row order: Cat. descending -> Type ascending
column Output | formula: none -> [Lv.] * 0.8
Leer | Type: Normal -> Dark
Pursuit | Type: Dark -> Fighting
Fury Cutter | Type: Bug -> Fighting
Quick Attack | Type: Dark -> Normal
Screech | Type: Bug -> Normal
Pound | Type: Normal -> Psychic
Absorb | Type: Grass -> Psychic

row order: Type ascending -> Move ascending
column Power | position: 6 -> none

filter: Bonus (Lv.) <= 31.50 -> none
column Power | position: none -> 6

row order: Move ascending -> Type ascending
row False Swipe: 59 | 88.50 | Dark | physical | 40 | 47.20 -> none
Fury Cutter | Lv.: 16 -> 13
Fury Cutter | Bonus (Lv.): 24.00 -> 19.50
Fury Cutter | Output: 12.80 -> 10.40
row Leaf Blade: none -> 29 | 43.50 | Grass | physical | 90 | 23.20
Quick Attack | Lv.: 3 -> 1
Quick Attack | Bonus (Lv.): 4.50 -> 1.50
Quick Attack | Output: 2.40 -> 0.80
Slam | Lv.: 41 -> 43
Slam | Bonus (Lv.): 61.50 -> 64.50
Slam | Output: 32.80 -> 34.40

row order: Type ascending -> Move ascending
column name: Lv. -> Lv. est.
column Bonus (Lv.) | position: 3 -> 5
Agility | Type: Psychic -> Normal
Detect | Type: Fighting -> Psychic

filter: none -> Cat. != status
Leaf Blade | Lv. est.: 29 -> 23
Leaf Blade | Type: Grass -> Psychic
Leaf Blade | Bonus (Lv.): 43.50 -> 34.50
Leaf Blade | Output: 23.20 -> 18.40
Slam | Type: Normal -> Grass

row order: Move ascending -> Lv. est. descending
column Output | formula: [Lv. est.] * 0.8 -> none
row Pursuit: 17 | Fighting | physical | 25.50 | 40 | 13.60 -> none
* * *
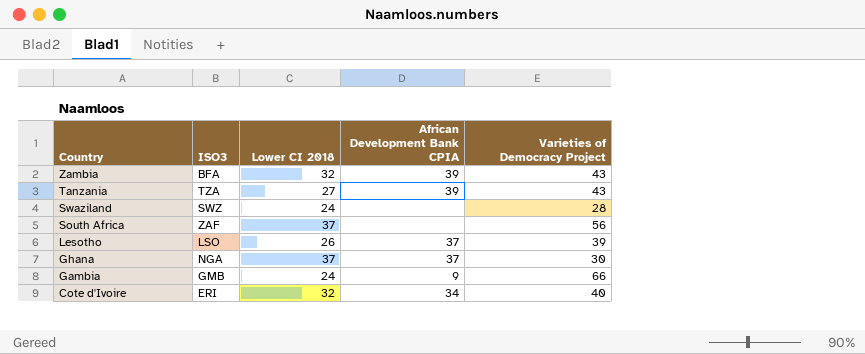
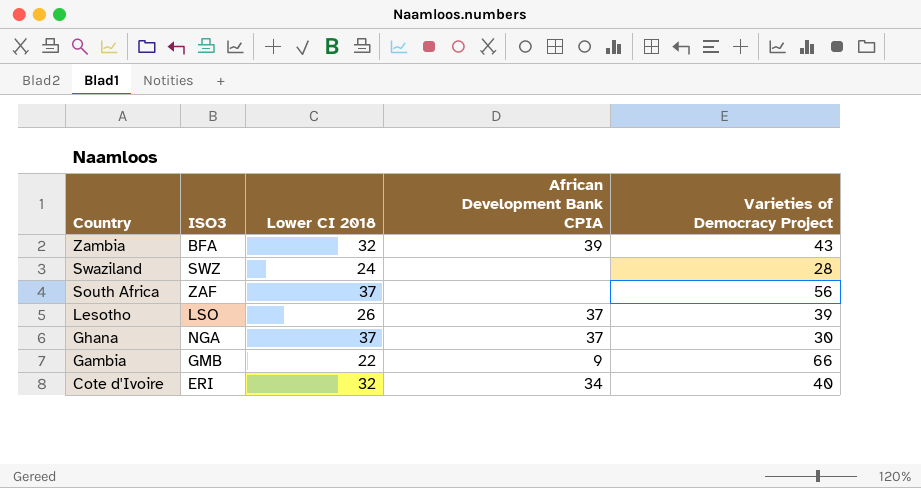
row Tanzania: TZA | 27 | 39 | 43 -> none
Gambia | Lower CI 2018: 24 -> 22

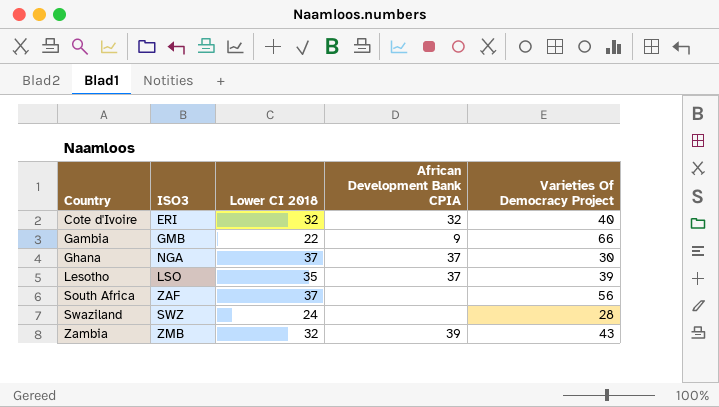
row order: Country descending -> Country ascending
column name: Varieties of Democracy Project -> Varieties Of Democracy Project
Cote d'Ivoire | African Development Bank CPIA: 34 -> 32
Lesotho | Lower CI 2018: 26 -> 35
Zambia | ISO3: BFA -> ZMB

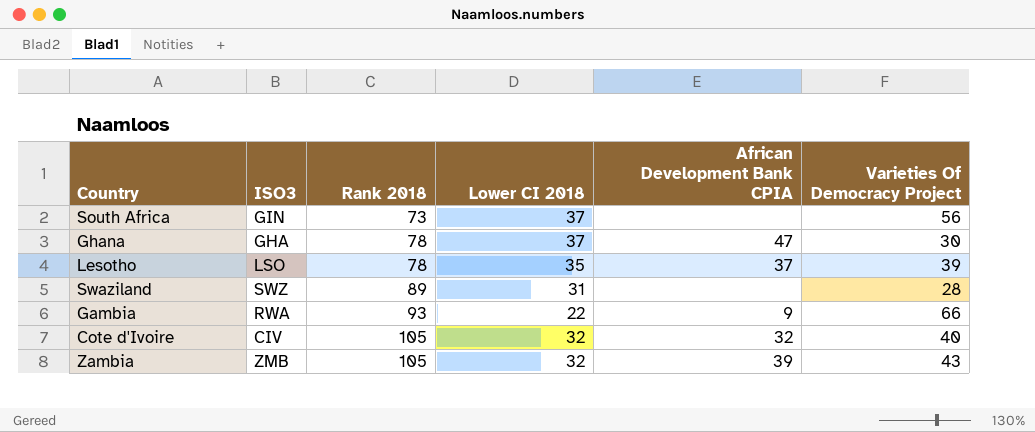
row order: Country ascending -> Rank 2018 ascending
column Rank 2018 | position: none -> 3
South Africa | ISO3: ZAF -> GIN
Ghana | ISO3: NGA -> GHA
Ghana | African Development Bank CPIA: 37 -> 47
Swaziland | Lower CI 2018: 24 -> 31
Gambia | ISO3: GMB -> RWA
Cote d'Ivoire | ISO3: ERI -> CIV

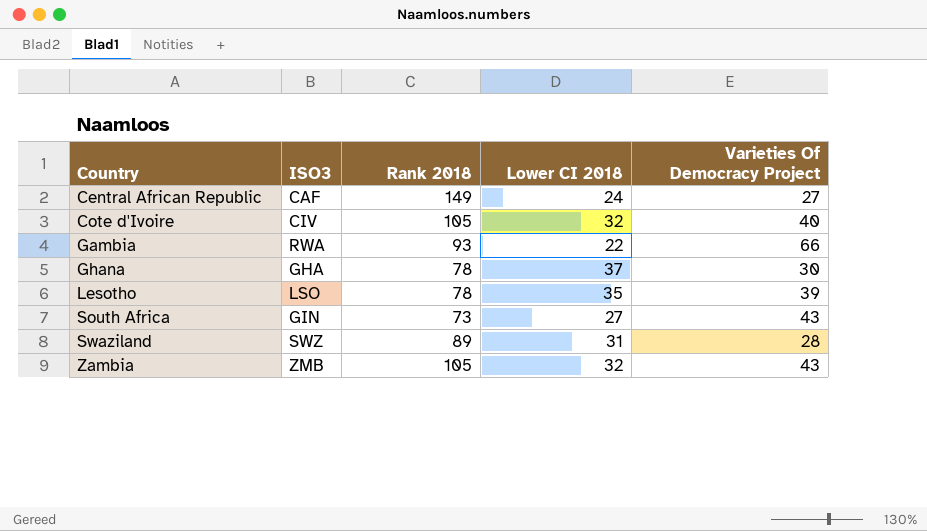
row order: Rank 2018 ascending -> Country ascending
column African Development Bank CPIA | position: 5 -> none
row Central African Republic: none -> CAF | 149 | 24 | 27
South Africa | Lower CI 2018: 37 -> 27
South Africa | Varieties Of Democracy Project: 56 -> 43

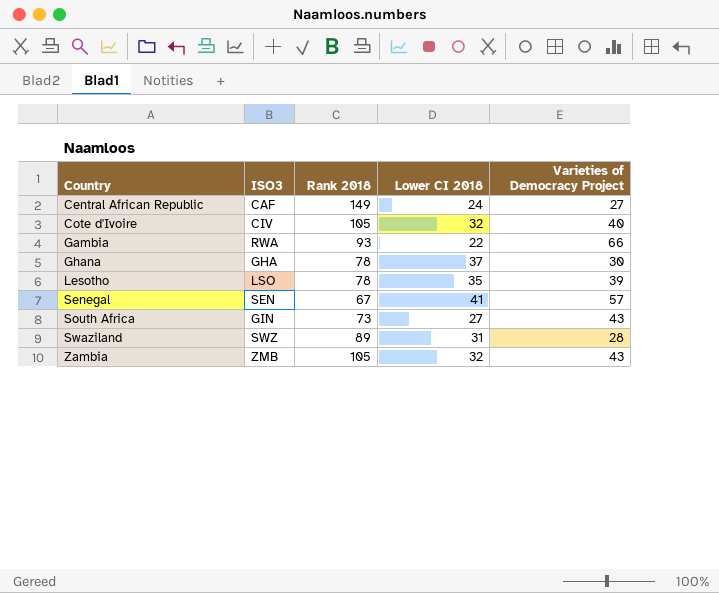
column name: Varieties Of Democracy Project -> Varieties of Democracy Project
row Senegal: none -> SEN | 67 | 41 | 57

## Prompt:
Your answer must be a copy of every line in the data above that holds the string "Slam".

## Response to this task:
Slam | Lv.: 41 -> 43
Slam | Bonus (Lv.): 61.50 -> 64.50
Slam | Output: 32.80 -> 34.40
Slam | Type: Normal -> Grass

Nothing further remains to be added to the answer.